It is difficult to offer psychology or therapy to a performer, especially an actor, because they have a basic understanding of most parts of the world (or so they think). Why do I need therapy when I play one on TV?
Because life is not really like TV. The theater and television programing in an abridged, quick, condensed version of what life is like (or should be, or etc. etc. etc.). Life doesn’t really work like that.
Let’s take this situation: You go on a date, that you’ve been looking forward to having with your sweetheart for quite some time. You spend the time primping and preening so that when you look in the mirror, even you are dazzled by the effect you have on yourself. How could anyone not just fall all over themselves for me? you think to yourself. Your sweetheart walks through the door and asks if you are ready to go. Not a single comment about how you look, least to say that you would stop paparazzi. On the way to the restaurant, your sweetheart is argumentative and a bit of a butthead. Throughout the meal it seems that your sweetheart isn’t into the date and just wants to pick a fight. Every topic brought up turns into a tiff, disagreement, or slight quarrel. Oh, but fear not, because you were in a more hostile situation when you played in Tartuffe. Nothing is going to ruin your evening, until you get back from the date and then are plain ignored.

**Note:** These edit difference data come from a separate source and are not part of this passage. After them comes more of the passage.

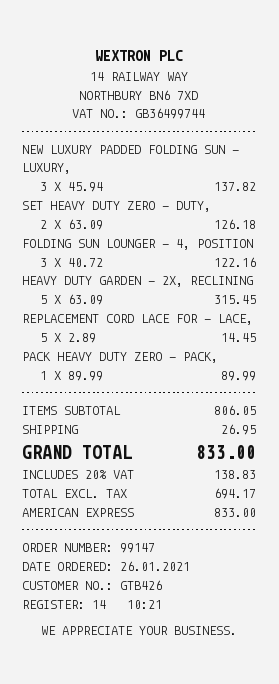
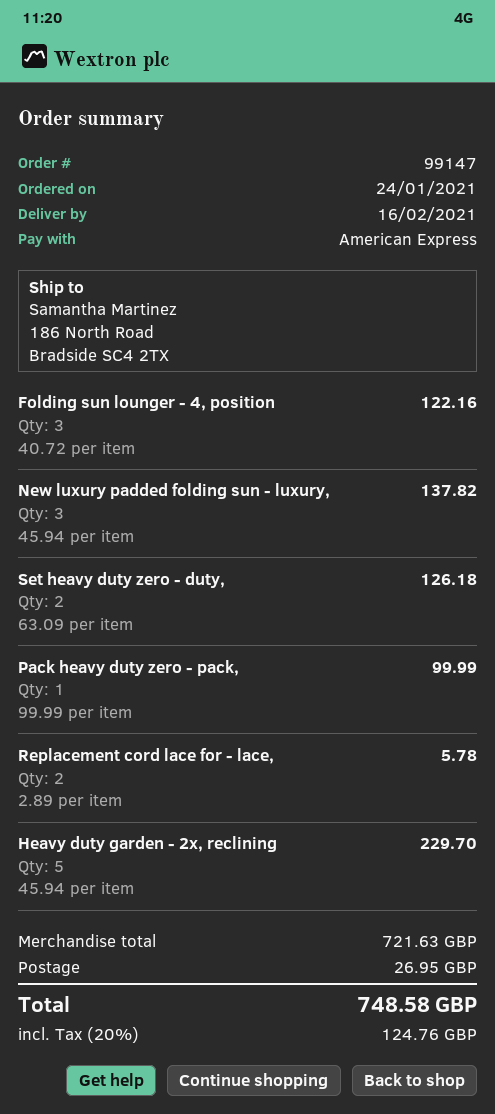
order date: 2021-01-26 -> 2021-01-24
HEAVY DUTY GARDEN - 2X, RECLINING: 5 x 63.09 = 315.45 -> 5 x 45.94 = 229.70
REPLACEMENT CORD LACE FOR - LACE,: 5 x 2.89 = 14.45 -> 2 x 2.89 = 5.78
PACK HEAVY DUTY ZERO - PACK,: 1 x 89.99 = 89.99 -> 1 x 99.99 = 99.99
subtotal: 806.05 -> 721.63
tax: 20% = 138.83 -> 20% = 124.76
total: 833.00 -> 748.58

- If obviously doesn’t love me.
- If he did, he would have noticed how great I looked for him
- Maybe he wants me to end it with him
- It was supposed to be an amazing evening and he ruined it
- All he wants to do was argue
- How come he ignored me when we got back?
- Doesn’t he care about my feelings?
- This must mean it is over between us.
- Do I end it or do I wait for him?
It was one night. Now in a TV show, you miss the ALL DAY LONG part of your sitcom because it is mundane and nobody really wants to watch it. In your life, you need to even out what is relevant. First, I bet you didn’t try to find out what was wrong on his end. AND this was one date. Chill out. Everyone has bad days. But instead of coming to me for a logical, non-daytime-drama reaction to your shitty date, let me teach you a quick tour of how to fix your extreme thinking yourself:
First you need to score your life… well, not your whole life. Just the one moment that upset you. However, you aren’t going to score it like a scene. You are going to use basic (really basic) Cognitive Behavioral Therapy technique.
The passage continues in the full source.